Yes, here are some reader comments to an item on the Slashdot site (»tech.slashdot.org/story/12/03/28···idth-cap) about this issue:

SilentChasm writes:
The problem is the reason for the bandwidth caps to begin with was that the last mile was the weak link (cable being shared, your heavy usage affected your neighbors, thus the cap to get you to limit yourself). Now they want to put data from their service over that same link, causing the same congestion problems but not counting it towards the cap. This limits the spread of competing services that might use enough bandwidth to hit the cap.

Either congestion on the last mile is a problem requiring caps or it isn't. It shouldn't matter what's in the data packets or where they're from.


nolife writes:
They have inconsistent acceptable use policies with data transfers or different definitions of public and local network bandwidth? I don't know, I am more confused now.

This is from »customer.comcast.com/help-and-su···essive22 [comcast.com] stating that the cap indeed still applies for XfinityTV.com which I would assume is on the Comcast local network just like the Xbox service. It was last updated 3/9/2012.

"Q: Does the Comcast Usage Meter measure data that I consume from XfinityTV.com?

A: Yes. XfinityTV.com is an Internet web service from Comcast that you receive using your XFINITY Internet service. Comcast treats its affiliated services the same as it treats any unaffiliated services that you use your XFINITY Internet service to access. All data that travels over the public Internet on our high-speed Internet service (and all data that XFINITY Internet users send to one another using the service) is counted toward the monthly Data Usage Threshold, regardless of the source."


Lorien_the_first_one writes:
I think the point is abundantly clear in the following article:

»readersupportednews.org/pm-secti···s-a-ruse [readersupportednews.org]

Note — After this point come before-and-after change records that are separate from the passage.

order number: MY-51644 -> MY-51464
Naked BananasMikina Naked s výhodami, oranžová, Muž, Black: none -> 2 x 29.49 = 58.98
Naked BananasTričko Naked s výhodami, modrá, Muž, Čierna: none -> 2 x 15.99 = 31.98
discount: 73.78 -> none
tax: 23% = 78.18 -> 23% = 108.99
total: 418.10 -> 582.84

Designate Comcast as a common carrier and watch how fast they split their business between content and carriage. For as long as Comcast is connected to a public network carrying data from other networks to their customers, they are a common carrier, no matter what the FCC says. If Comcast wants to remain a private network, they can cut their connection to the Internet and provide their own content to their users.


MobyDisk writes:
Part of the deal to purchase NBC Universal required that Comcast offer equal access to NBC content over other networks. But making it free bandwidth for your customers, but not for other customers, seems to violate the intent of that requirement while perhaps adhering to the letter of it.

*This* is why you cannot have one company as the service provider and the content provider.

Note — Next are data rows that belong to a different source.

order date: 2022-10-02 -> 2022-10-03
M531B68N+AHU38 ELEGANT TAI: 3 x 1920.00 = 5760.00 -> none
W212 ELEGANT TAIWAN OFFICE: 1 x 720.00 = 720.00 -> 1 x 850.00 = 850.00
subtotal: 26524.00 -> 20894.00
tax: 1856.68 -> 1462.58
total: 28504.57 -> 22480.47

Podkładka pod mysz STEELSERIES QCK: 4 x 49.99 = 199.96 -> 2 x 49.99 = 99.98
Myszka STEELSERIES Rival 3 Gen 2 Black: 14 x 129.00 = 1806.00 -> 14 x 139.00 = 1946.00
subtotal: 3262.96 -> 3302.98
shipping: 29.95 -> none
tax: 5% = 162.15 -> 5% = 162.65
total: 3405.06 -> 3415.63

Prior to the merger, the justice department released a Competitive Impact Statement [justice.gov] which is concerned with Comcast not allowing access to NBC (and others) content. But it did not consider the possibility of Comcast offering special benefits to the content for their subscribers. Now that I think about it, nothing stops Comcast from offering content cheaper, faster, better quality, in 3D, etc.

Comcast's web site has the regulatory approval document [comcast.com] which explains their limitations. It doesn't seem to specifically say they can't do this, but it looks like other people figured they couldn't do this. This blog entry from Mediapost [mediapost.com] says that the ruling:

"Does not disadvantage rival online video distribution through its broadband Internet access services and/or set-top boxes. Does not enter into agreements to unreasonably restrict online distribution of its own video programming or programming of other providers."

So I think most people believed that this was illegal.

GTFan

join:2004-12-03
Mandating common carrier status and allowing access to allow comers is indeed the answer to the HSI monopoly/duopoly problem, and is exactly what Europe and Asia have done with great success. People seem to forget that these lines were built with government protection and subsidies.

Unfortunately our Congress (and by extension, FCC) are bought and paid for, so this will likely never happen.